> GOAL OF THE EXERCISE: Please take the lines from the one holding "- EUR 480.00 (USD 546.86)" through the one holding "4 часа назад" in the data below and copy them exactly.

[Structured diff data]
--- START ---

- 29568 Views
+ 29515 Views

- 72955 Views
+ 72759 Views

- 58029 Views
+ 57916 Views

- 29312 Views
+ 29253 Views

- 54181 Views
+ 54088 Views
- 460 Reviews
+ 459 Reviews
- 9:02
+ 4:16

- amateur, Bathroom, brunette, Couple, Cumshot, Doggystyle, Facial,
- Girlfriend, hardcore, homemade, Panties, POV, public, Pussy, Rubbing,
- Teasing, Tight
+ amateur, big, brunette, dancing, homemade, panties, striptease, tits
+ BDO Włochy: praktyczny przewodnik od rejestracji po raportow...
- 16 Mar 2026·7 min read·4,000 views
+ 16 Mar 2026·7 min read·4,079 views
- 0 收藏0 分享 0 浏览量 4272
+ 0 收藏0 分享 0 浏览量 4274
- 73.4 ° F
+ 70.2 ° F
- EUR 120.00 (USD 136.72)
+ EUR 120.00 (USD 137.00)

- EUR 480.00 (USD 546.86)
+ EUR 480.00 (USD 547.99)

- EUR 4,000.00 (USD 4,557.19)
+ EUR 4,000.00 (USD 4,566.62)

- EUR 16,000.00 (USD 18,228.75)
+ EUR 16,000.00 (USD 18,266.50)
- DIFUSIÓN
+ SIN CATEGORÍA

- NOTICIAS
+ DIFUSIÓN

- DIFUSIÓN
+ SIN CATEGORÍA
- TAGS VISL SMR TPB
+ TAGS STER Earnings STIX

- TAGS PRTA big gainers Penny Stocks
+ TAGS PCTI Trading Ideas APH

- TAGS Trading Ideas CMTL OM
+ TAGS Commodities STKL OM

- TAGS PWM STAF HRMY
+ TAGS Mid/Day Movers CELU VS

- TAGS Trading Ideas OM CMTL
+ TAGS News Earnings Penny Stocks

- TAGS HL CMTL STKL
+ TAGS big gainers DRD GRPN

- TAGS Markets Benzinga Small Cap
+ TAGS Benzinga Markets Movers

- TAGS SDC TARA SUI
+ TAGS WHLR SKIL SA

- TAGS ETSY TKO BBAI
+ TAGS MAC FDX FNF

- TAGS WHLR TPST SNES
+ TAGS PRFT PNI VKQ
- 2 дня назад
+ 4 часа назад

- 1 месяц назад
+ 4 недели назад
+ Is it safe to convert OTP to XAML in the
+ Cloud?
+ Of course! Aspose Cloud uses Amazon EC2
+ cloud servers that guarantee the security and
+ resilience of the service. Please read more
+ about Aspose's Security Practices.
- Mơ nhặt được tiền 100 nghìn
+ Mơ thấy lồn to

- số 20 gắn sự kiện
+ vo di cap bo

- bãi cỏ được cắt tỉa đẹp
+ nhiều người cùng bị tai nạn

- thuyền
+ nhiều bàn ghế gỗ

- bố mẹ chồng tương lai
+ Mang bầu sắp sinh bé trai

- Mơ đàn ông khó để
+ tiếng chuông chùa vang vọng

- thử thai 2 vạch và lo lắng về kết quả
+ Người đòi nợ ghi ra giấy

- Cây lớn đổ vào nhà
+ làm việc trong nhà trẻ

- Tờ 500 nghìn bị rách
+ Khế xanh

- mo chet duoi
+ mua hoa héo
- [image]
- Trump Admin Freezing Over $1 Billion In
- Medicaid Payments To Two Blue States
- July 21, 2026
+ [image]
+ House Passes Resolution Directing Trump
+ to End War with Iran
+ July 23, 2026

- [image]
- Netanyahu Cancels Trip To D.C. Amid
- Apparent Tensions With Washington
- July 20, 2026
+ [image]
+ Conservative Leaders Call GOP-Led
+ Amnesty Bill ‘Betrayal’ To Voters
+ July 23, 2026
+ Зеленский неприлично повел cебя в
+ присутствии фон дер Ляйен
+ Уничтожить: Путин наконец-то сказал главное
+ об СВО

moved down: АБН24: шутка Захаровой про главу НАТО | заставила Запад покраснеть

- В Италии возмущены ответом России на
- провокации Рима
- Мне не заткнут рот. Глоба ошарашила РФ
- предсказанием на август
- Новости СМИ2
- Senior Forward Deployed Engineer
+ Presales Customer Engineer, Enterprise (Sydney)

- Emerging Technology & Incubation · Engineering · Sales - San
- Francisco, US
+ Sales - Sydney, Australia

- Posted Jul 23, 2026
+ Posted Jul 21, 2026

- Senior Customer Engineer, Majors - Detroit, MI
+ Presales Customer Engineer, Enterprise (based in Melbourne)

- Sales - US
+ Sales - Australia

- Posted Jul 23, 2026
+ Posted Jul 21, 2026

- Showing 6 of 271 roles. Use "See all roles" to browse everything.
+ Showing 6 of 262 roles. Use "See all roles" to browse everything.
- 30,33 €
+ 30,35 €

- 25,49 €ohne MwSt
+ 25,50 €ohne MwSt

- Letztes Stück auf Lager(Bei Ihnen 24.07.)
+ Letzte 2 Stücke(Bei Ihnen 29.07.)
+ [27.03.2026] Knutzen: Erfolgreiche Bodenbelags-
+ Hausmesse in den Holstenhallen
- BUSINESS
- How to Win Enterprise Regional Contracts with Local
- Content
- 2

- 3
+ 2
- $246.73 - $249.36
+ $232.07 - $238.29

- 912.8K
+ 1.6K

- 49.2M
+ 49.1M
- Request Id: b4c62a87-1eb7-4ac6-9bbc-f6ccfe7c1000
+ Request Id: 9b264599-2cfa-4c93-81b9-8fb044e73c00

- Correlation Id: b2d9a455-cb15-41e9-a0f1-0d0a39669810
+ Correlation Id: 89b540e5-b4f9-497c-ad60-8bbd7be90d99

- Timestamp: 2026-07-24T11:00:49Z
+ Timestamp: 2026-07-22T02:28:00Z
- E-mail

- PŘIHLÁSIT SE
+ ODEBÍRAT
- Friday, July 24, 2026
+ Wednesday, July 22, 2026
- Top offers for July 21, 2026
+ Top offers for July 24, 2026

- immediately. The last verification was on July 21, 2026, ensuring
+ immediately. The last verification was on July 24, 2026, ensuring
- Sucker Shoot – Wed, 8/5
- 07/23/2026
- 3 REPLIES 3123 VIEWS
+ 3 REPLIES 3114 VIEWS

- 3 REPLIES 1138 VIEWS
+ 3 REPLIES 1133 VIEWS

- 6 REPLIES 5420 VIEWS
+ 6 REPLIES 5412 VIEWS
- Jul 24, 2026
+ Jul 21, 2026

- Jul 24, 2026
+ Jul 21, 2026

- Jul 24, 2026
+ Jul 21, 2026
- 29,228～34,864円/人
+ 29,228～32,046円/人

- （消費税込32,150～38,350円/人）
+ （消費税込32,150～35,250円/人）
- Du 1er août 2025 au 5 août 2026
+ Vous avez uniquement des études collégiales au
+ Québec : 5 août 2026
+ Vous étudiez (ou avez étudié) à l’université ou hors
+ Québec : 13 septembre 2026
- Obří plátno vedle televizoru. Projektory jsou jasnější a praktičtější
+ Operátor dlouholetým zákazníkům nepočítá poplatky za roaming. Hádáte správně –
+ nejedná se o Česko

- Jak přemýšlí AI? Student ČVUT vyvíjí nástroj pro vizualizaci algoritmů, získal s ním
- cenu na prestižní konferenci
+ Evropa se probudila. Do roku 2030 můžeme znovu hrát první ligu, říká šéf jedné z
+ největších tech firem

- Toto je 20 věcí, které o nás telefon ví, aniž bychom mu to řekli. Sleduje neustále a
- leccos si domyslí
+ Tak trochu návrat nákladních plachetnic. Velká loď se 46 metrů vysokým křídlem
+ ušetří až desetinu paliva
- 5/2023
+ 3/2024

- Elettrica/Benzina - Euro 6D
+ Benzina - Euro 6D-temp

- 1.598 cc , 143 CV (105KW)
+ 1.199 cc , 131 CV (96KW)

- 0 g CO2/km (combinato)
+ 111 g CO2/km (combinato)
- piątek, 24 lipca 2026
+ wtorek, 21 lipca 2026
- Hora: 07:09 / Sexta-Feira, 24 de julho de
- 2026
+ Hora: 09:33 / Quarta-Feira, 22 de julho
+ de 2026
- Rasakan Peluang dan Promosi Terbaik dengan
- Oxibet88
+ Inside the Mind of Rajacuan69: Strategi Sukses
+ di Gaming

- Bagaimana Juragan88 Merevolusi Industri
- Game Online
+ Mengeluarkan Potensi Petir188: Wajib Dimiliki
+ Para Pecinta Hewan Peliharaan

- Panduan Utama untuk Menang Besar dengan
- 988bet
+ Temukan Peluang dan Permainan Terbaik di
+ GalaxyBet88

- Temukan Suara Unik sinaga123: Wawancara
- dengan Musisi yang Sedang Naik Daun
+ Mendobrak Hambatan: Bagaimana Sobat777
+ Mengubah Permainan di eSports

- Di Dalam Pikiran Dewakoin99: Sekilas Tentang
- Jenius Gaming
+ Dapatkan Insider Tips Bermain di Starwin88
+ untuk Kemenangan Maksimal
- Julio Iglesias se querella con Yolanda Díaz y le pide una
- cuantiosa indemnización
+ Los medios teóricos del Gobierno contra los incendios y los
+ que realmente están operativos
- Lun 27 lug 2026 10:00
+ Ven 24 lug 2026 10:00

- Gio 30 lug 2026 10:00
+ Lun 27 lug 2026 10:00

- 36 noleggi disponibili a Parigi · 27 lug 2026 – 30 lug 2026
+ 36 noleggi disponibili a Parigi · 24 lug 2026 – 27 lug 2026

--- END ---

> SOLUTION TO THE PROBLEM:
- EUR 480.00 (USD 546.86)
+ EUR 480.00 (USD 547.99)

- EUR 4,000.00 (USD 4,557.19)
+ EUR 4,000.00 (USD 4,566.62)

- EUR 16,000.00 (USD 18,228.75)
+ EUR 16,000.00 (USD 18,266.50)
- DIFUSIÓN
+ SIN CATEGORÍA

- NOTICIAS
+ DIFUSIÓN

- DIFUSIÓN
+ SIN CATEGORÍA
- TAGS VISL SMR TPB
+ TAGS STER Earnings STIX

- TAGS PRTA big gainers Penny Stocks
+ TAGS PCTI Trading Ideas APH

- TAGS Trading Ideas CMTL OM
+ TAGS Commodities STKL OM

- TAGS PWM STAF HRMY
+ TAGS Mid/Day Movers CELU VS

- TAGS Trading Ideas OM CMTL
+ TAGS News Earnings Penny Stocks

- TAGS HL CMTL STKL
+ TAGS big gainers DRD GRPN

- TAGS Markets Benzinga Small Cap
+ TAGS Benzinga Markets Movers

- TAGS SDC TARA SUI
+ TAGS WHLR SKIL SA

- TAGS ETSY TKO BBAI
+ TAGS MAC FDX FNF

- TAGS WHLR TPST SNES
+ TAGS PRFT PNI VKQ
- 2 дня назад
+ 4 часа назад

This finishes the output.